Does context caching work on batch api requests? I have it working perfectly in my online requests.
However, when I try to do the same, using a jsonl file uploaded to gcs, gemini is not using the context I provide, am I doing something wrong? Or is it just not enabled yet?
For batch jobs, each line in your JSONL file represents a single request. The cachedContent must be a peer to the contents and generationConfig fields.
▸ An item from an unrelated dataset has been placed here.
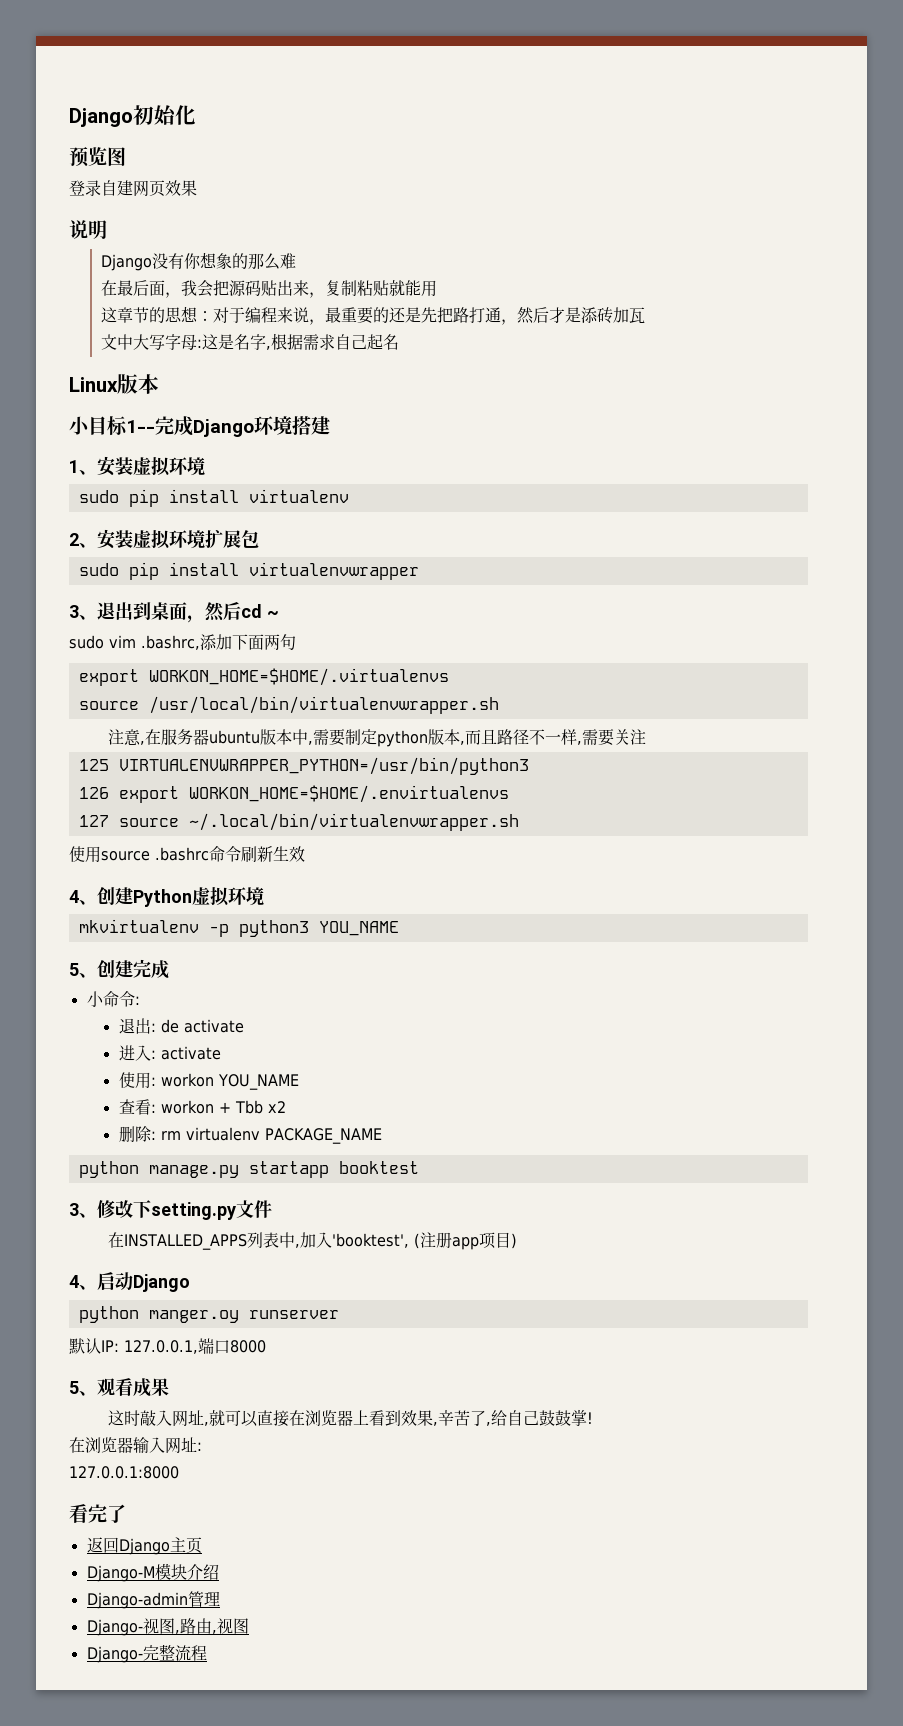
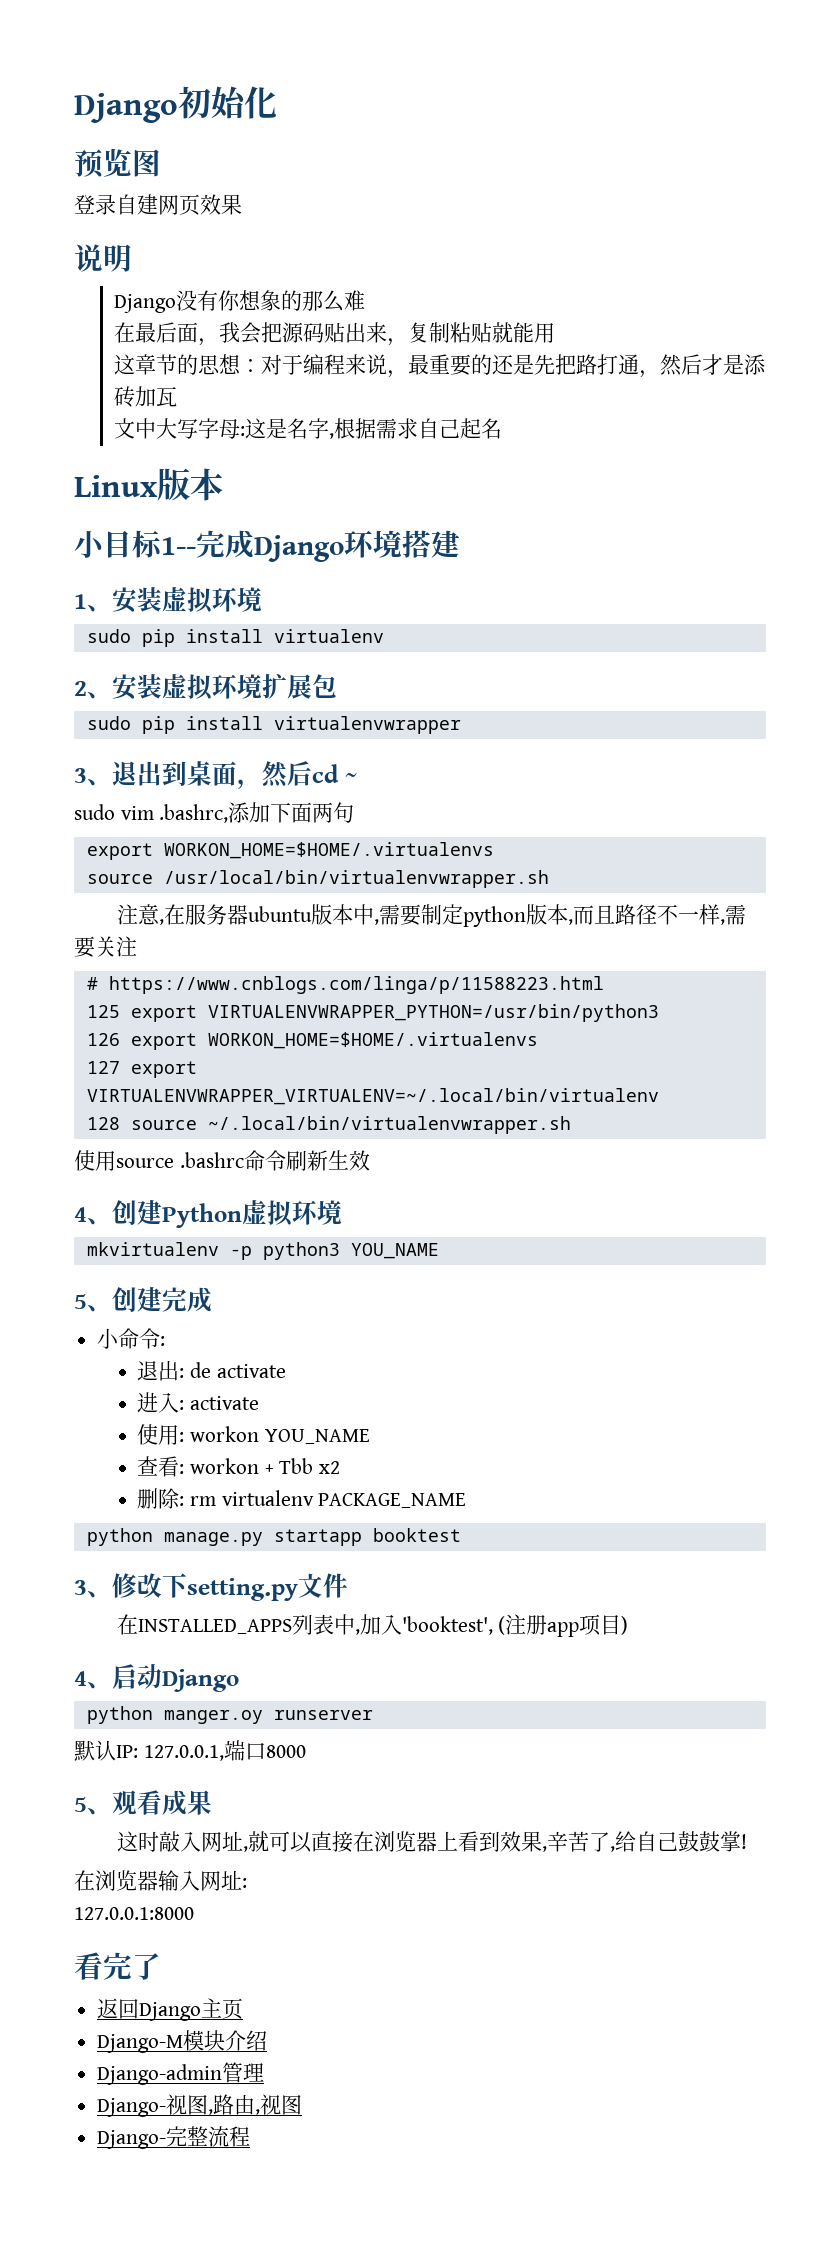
(647, 737) none -> [86,976,604,994] // # https://www.cnblogs.com/linga/p/11588223.html
(109, 765) none -> [130,1005,197,1022] export
[188,785,509,803] WORKON_HOME=$HOME/.envirtualenvs -> [207,1032,538,1049] WORKON_HOME=$HOME/.virtualenvs
(109, 821) none -> [130,1061,197,1078] [86,1088,659,1105] [86,1117,120,1130] export VIRTUALENVWRAPPER_VIRTUALENV=~/.local/bin/virtualenv // 128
To fix this, you’ll need to adjust how you construct the request dictionary in your Python script. The change is to add the cachedContent key directly to the request_data dictionary.
import uuid
import json
# Assuming 'list_prompts', 'list_cache', and 'config' are defined
jsonl_data = []
for prompt, cache in zip(list_prompts, list_cache):
request_data = {
"contents": [
{
"role": "user",
"parts": [{"text": prompt}],
}
],
"generationConfig": config.gemini_config.to_json_dict(),
}
# Add the cachedContent field at the top level of the request if a cache exists
if cache:
request_data["cachedContent"] = cache.name
jsonl_entry = {
"key": str(uuid.uuid4()),
"request": request_data,
}
jsonl_data.append(jsonl_entry)
# To create the JSONL file content:
# jsonl_content = "\n".join(json.dumps(entry) for entry in jsonl_data)
# print(jsonl_content)
By making this change, your batch job should run correctly with cached context for each request.
Bad Request: {“error”: {“code”: 400, “message”: “Model gemini-2.5-flash-001 does not support cached content with batch prediction.”, “status”: “INVALID_ARGUMENT”}}
Context Caching is not currently supported with the Batch API. You can refer to the Context caching overview and limitation for more details on these features.